- _THE TASK_
Every line below from the one containing "by Baishideng Publishing Group Inc" through the one containing "All rights reserved." must be transcribed exactly. Omit all lines outside that stretch.

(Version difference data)
================

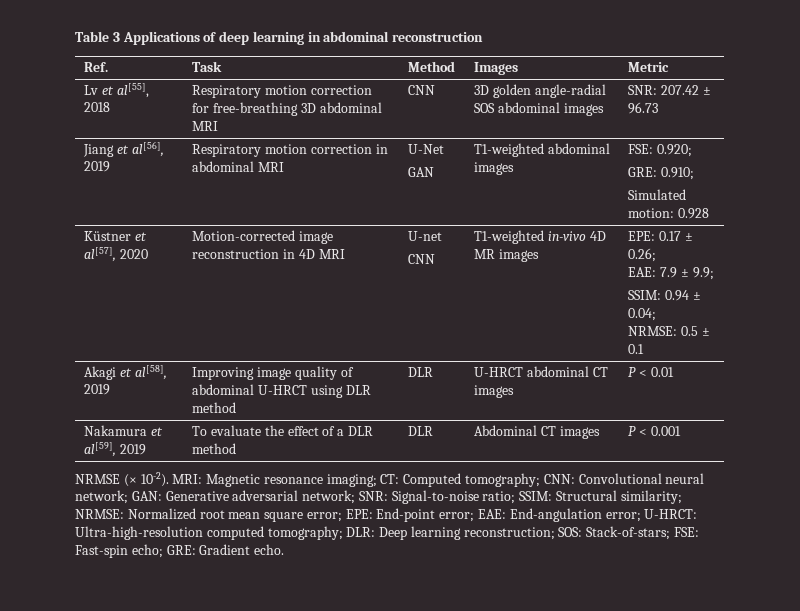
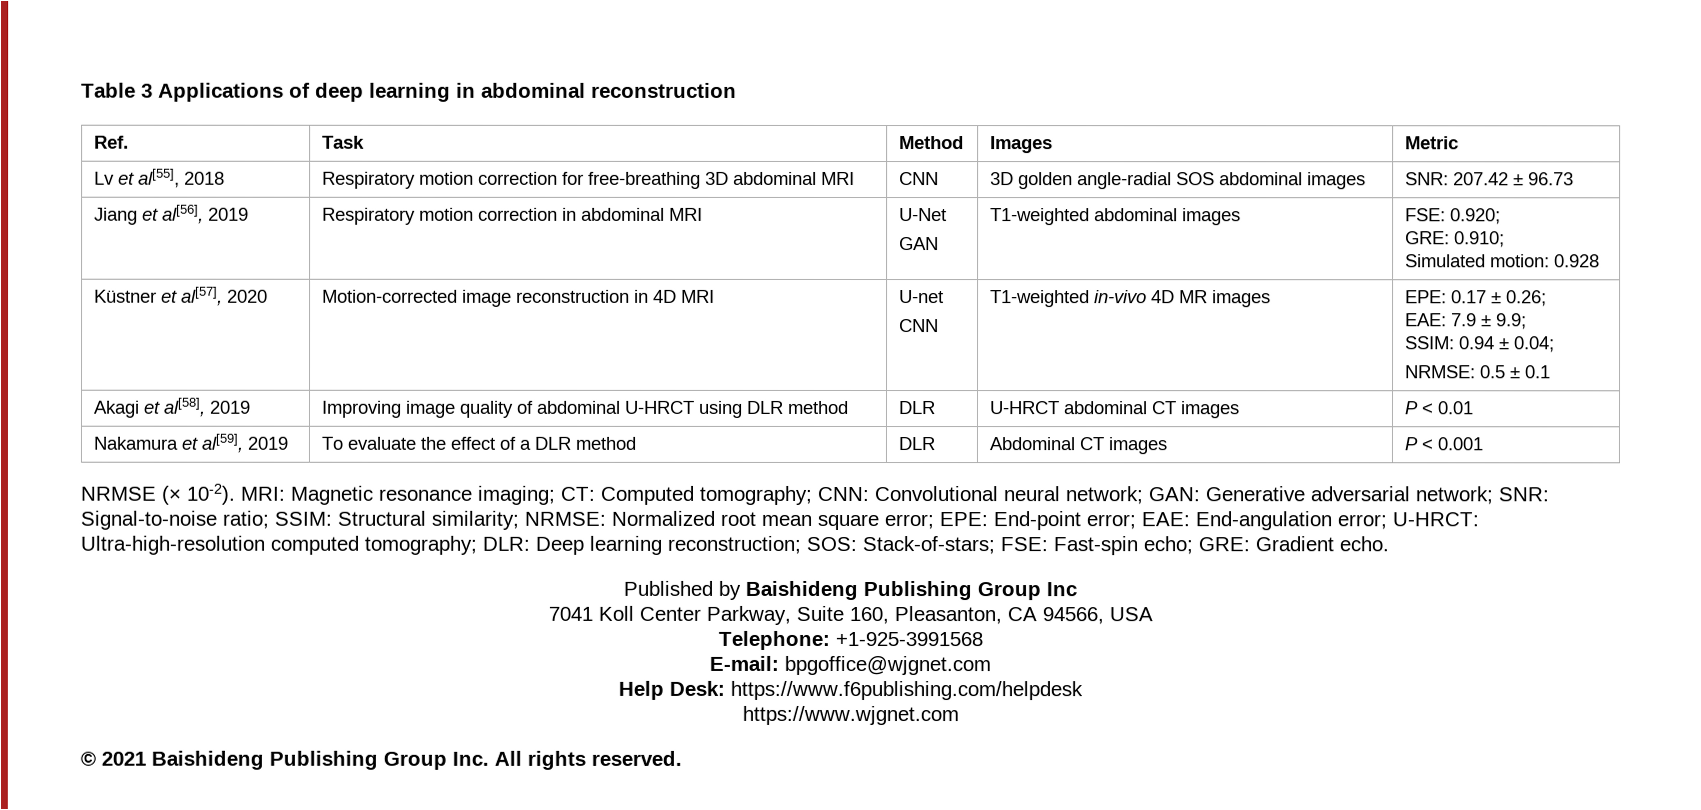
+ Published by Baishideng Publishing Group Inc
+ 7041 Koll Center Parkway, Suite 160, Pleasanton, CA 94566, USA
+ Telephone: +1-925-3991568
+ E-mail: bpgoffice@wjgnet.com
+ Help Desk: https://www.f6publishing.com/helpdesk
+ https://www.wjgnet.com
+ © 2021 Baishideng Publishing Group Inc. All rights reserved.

================

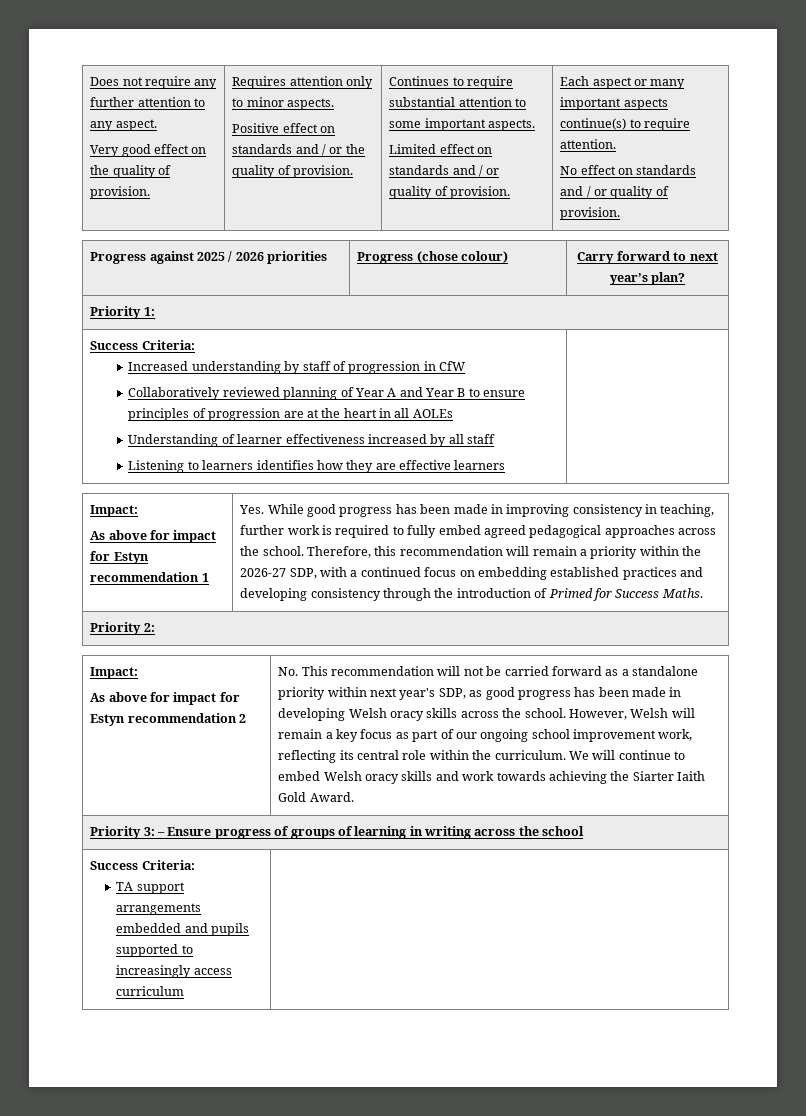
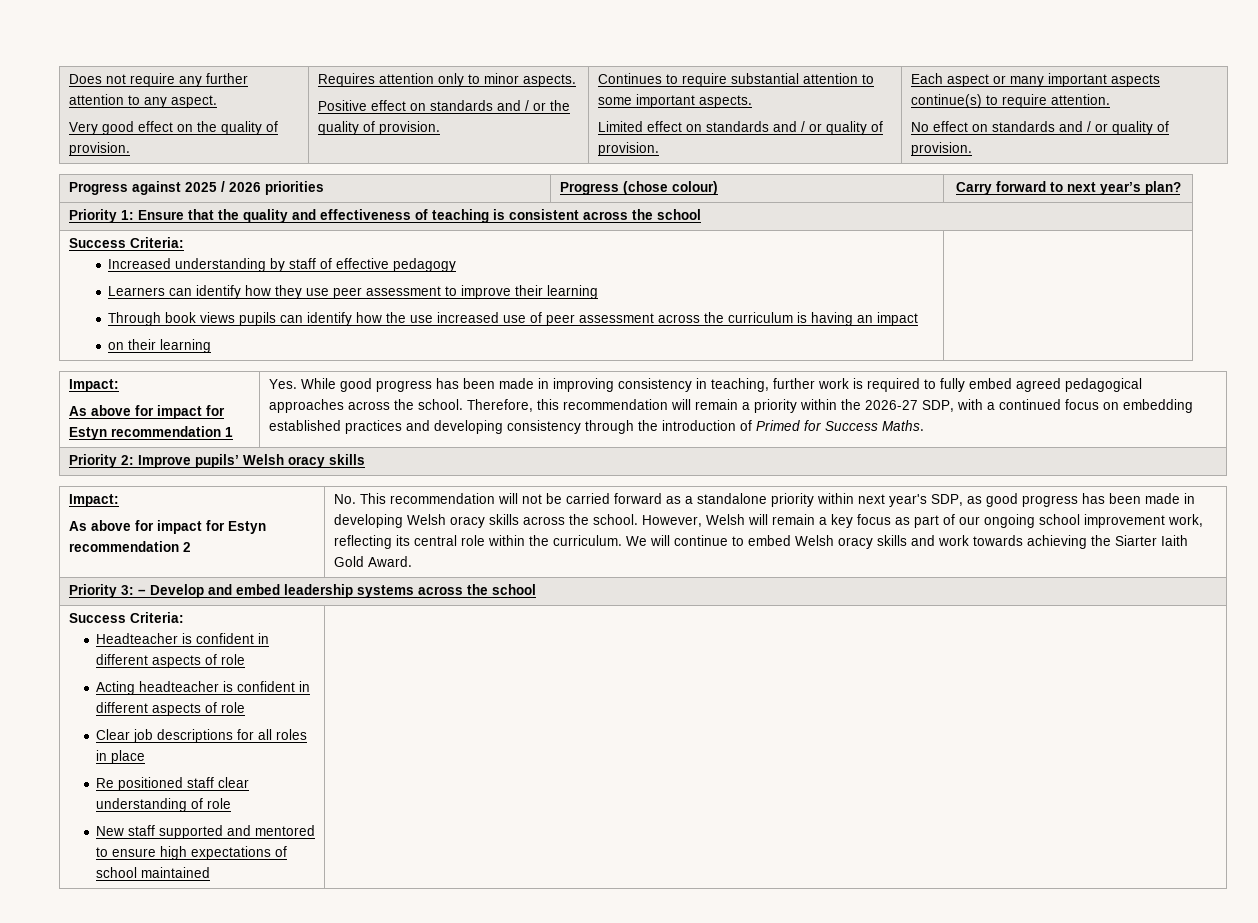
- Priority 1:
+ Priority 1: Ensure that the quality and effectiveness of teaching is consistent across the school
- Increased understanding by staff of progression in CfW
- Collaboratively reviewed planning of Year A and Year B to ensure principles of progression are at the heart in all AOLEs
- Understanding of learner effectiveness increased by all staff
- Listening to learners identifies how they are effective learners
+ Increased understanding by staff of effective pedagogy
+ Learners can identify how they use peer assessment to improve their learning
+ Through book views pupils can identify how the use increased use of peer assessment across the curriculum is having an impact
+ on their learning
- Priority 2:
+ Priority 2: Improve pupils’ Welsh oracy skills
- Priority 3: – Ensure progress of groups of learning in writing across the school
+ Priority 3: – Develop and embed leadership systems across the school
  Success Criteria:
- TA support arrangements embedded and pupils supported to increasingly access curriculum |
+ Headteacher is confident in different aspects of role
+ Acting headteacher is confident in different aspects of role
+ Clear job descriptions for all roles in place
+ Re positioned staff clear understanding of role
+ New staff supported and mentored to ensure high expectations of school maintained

================

- _THE COMPLETED TASK_
+ Published by Baishideng Publishing Group Inc
+ 7041 Koll Center Parkway, Suite 160, Pleasanton, CA 94566, USA
+ Telephone: +1-925-3991568
+ E-mail: bpgoffice@wjgnet.com
+ Help Desk: https://www.f6publishing.com/helpdesk
+ https://www.wjgnet.com
+ © 2021 Baishideng Publishing Group Inc. All rights reserved.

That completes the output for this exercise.